* _Exercise details_
When you transcribe the entries below, keep the wording exact and omit the pictures.

[Revision tracking records]

Segment Open

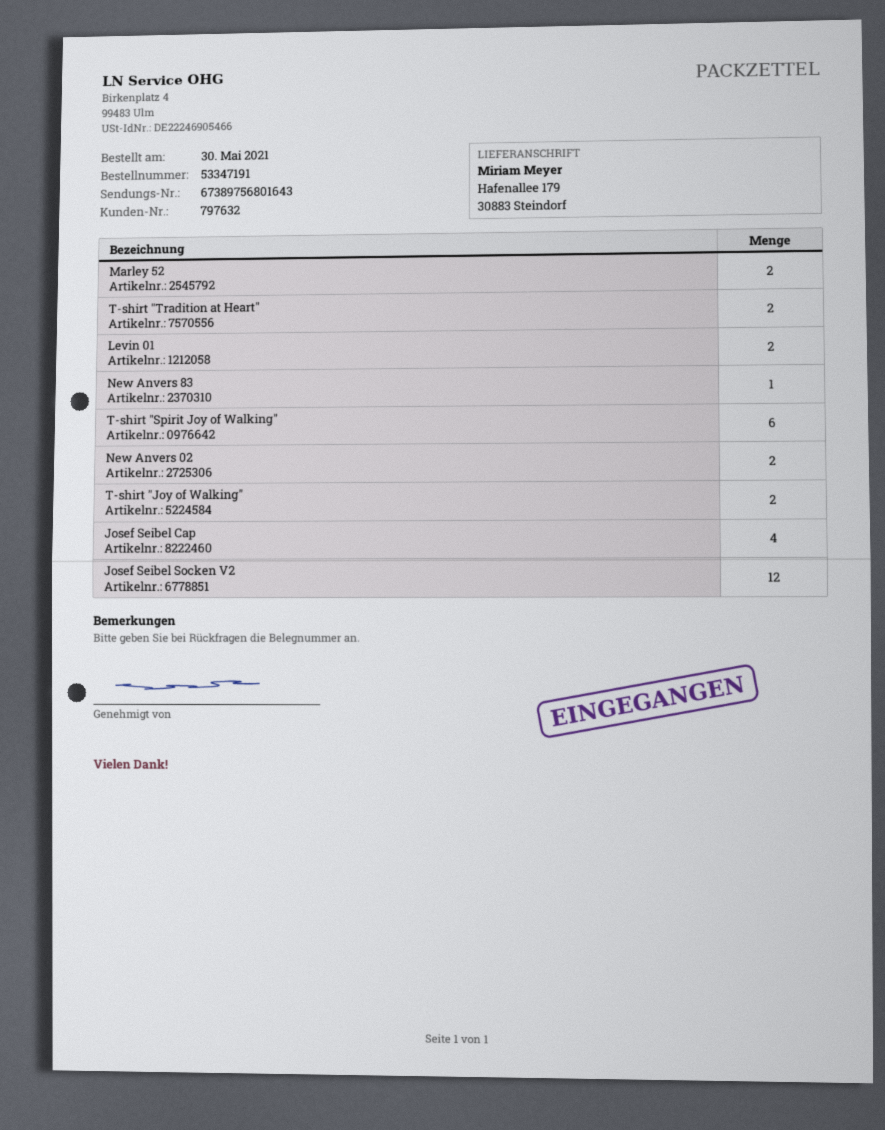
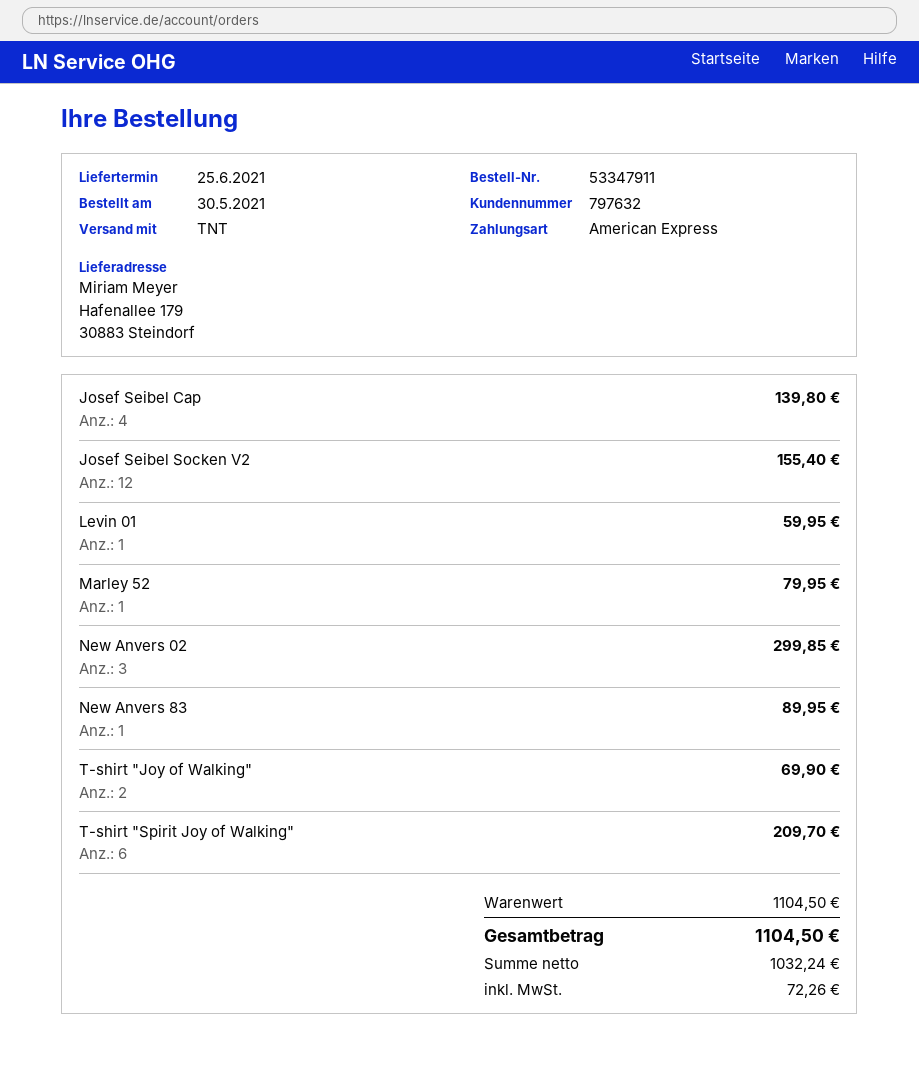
order number: 53347191 -> 53347911
Marley 52: 2 -> 1
T-shirt "Tradition at Heart": 2 -> none
Levin 01: 2 -> 1
New Anvers 02: 2 -> 3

Segment Closed

* _Solution to this task_
order number: 53347191 -> 53347911
Marley 52: 2 -> 1
T-shirt "Tradition at Heart": 2 -> none
Levin 01: 2 -> 1
New Anvers 02: 2 -> 3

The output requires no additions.